▶ **WHAT IS REQUIRED**
Your response to the data below should hold nothing except the lines from the one containing "none -> <div>25" down to the one containing "text: 06:24 ->", reproduced exactly and without pictures.

▶ **AVAILABLE RECORDS**
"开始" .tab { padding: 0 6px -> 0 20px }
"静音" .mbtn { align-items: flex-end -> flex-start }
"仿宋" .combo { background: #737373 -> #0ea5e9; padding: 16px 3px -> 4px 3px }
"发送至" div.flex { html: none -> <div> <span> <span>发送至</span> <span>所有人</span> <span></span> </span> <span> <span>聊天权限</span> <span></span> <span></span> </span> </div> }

* * *

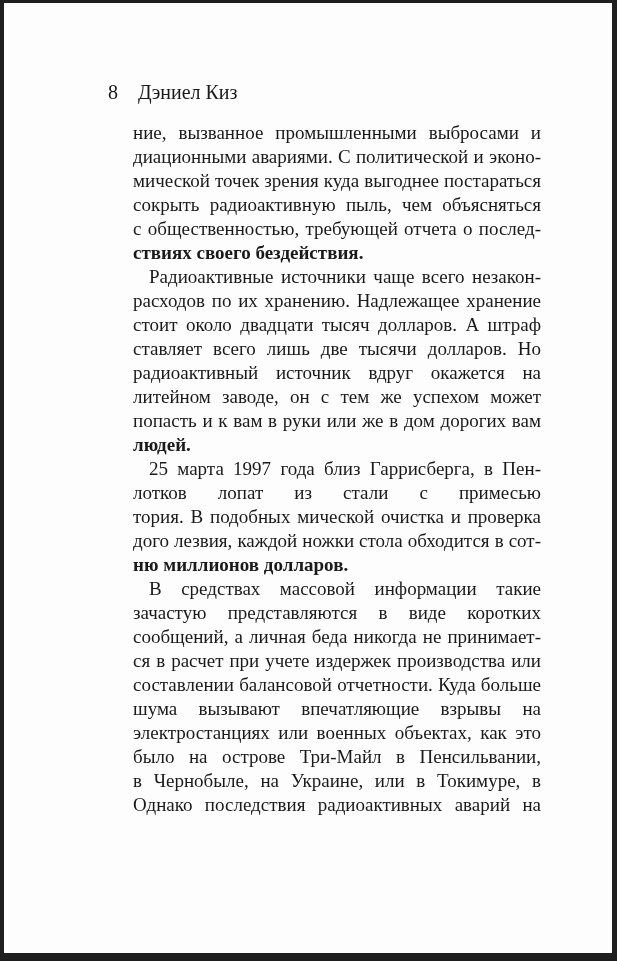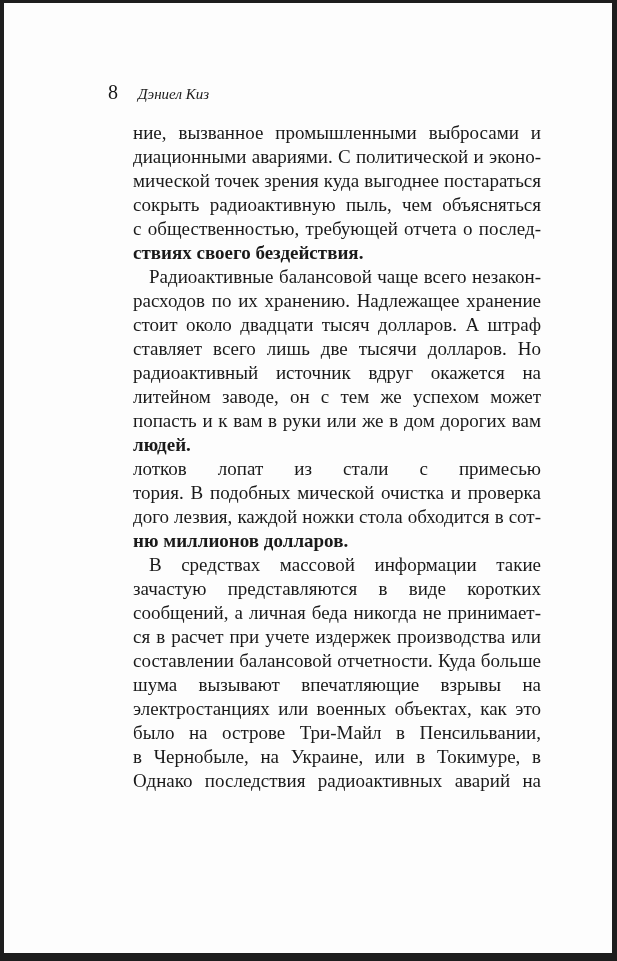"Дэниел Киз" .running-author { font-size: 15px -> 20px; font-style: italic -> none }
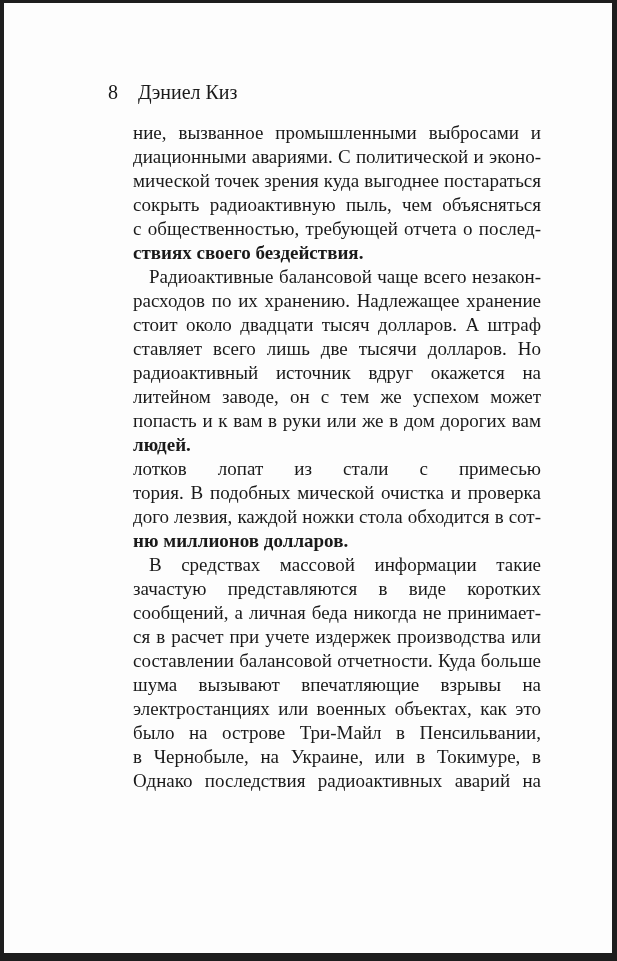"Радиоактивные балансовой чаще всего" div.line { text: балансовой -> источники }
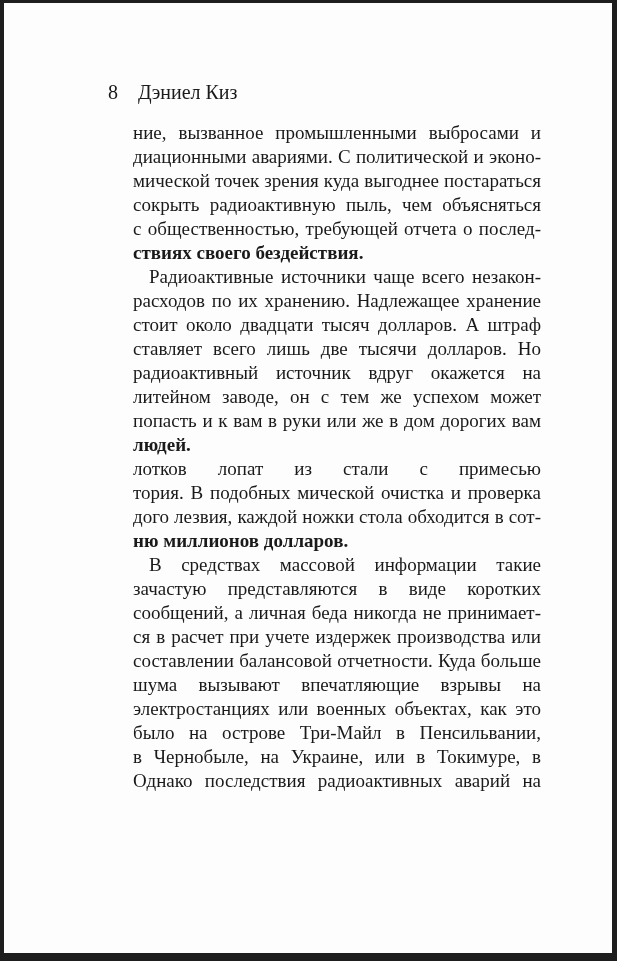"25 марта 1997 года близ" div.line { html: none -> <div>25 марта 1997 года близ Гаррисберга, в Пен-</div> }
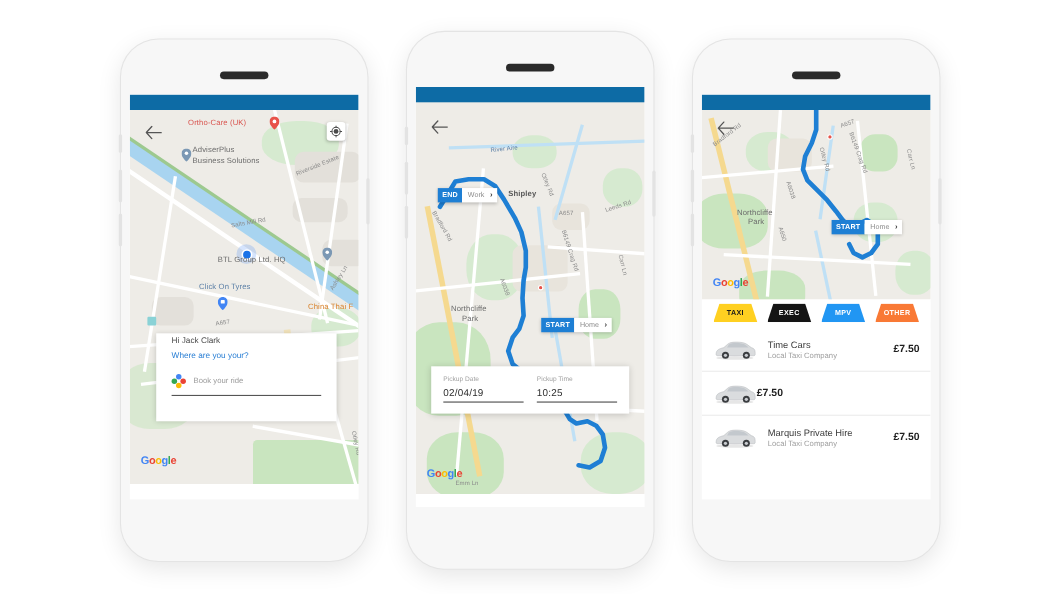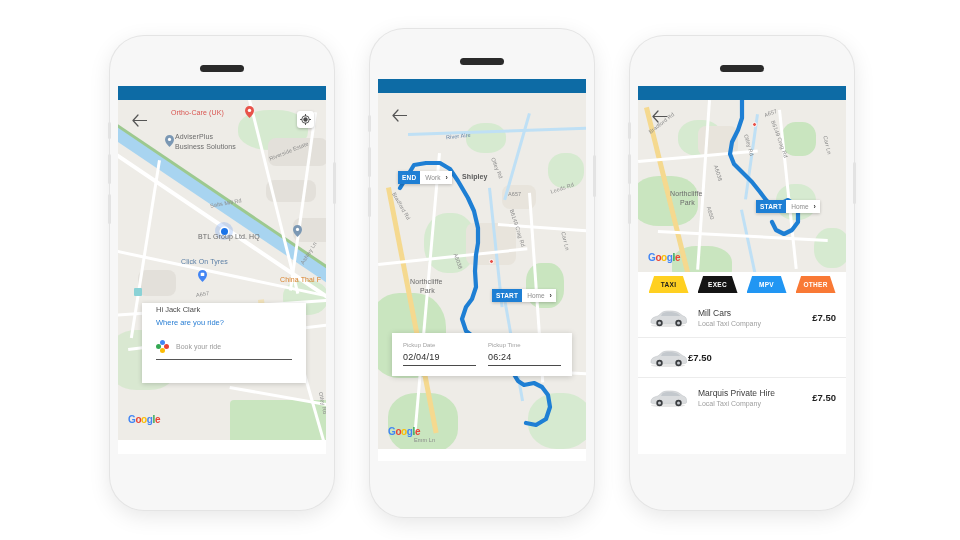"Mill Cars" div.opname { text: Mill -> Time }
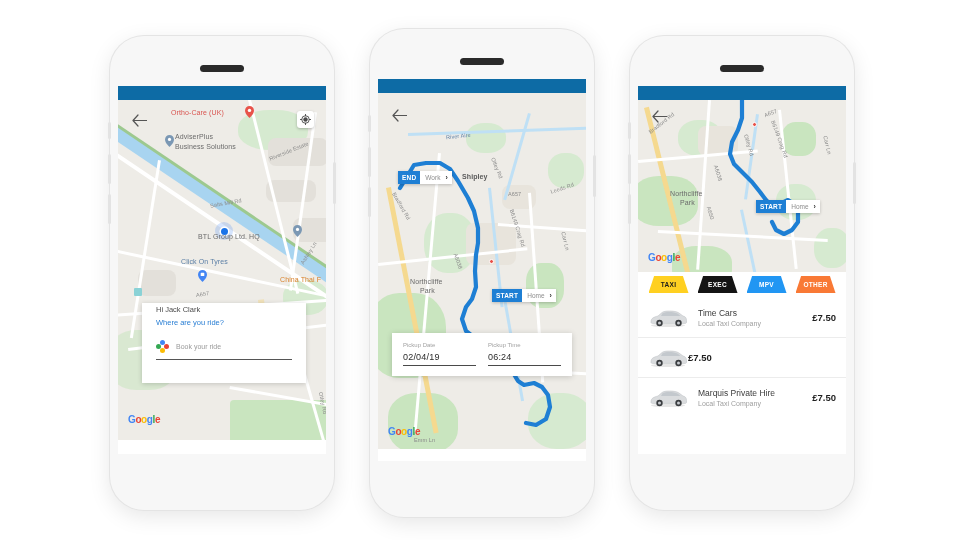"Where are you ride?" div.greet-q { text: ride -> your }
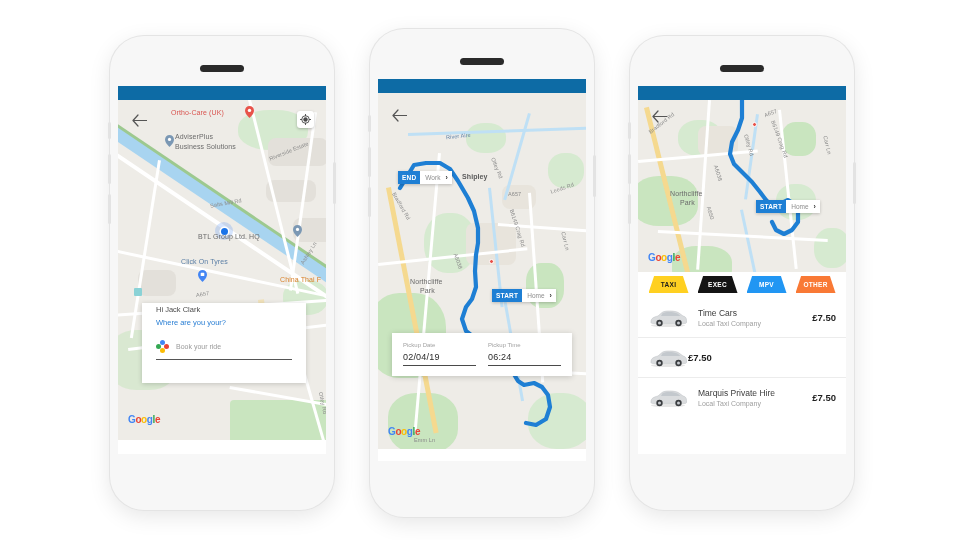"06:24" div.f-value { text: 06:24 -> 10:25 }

* * *

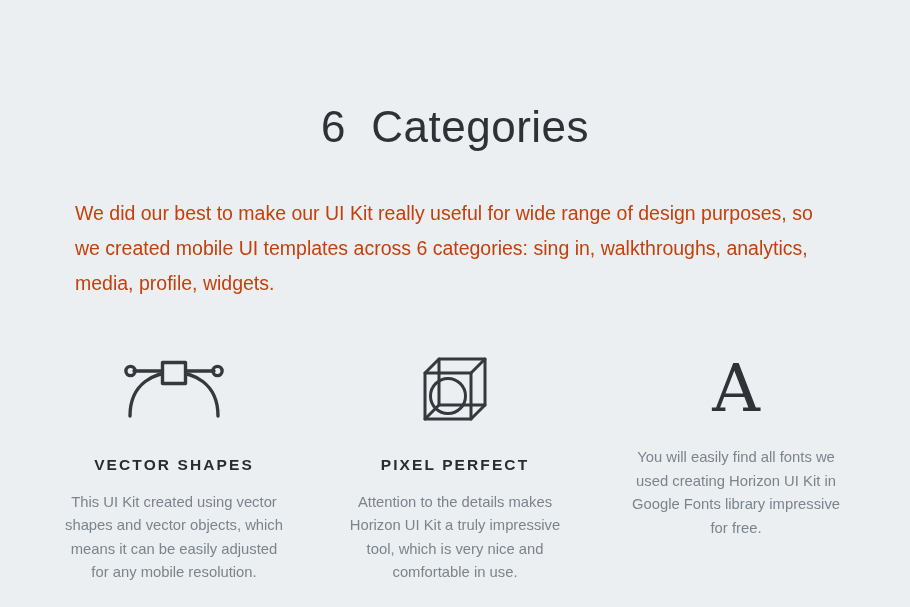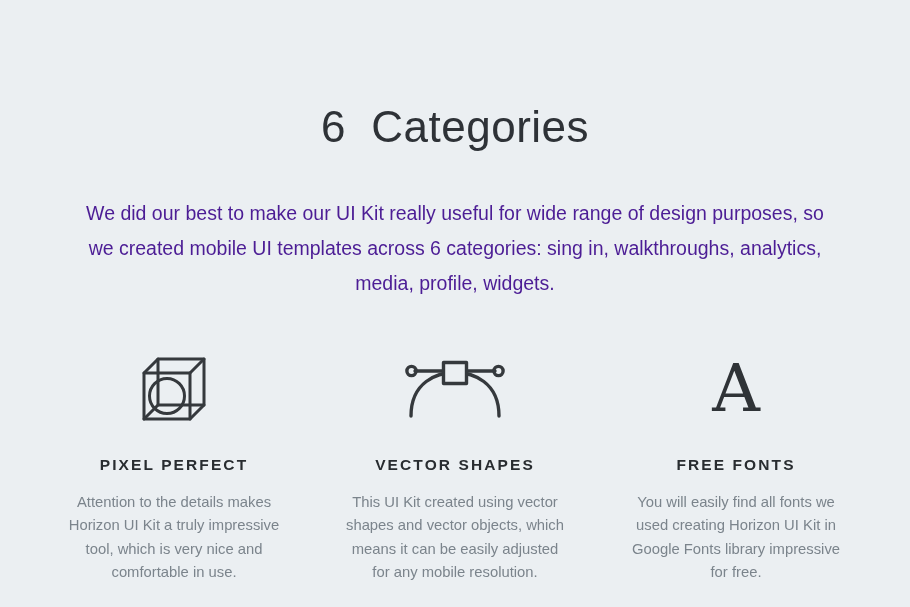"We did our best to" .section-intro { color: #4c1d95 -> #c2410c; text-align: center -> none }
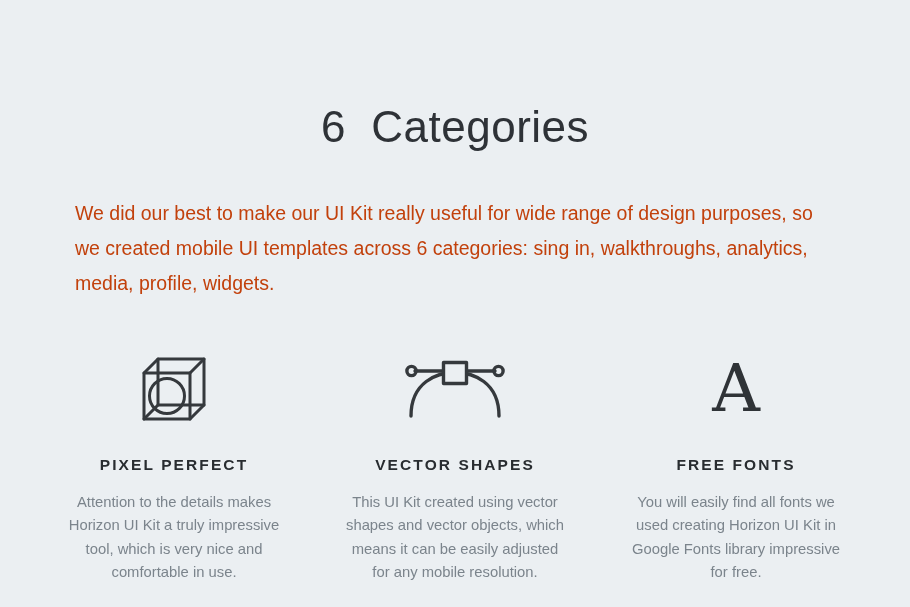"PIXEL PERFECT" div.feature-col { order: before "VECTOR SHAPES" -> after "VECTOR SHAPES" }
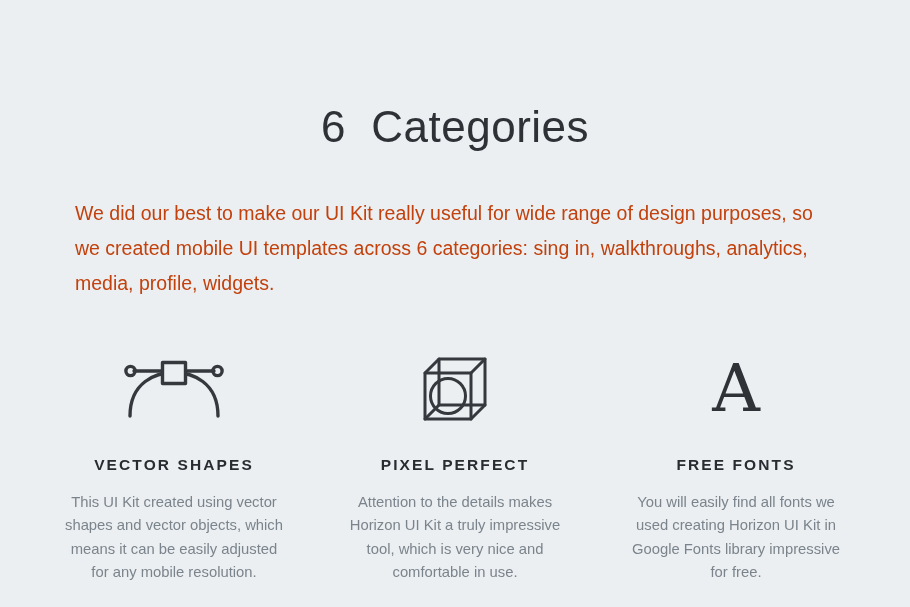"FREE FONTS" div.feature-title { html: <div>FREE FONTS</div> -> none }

▶ **SOLUTION FOR THIS TASK**
"25 марта 1997 года близ" div.line { html: none -> <div>25 марта 1997 года близ Гаррисберга, в Пен-</div> }
"Mill Cars" div.opname { text: Mill -> Time }
"Where are you ride?" div.greet-q { text: ride -> your }
"06:24" div.f-value { text: 06:24 -> 10:25 }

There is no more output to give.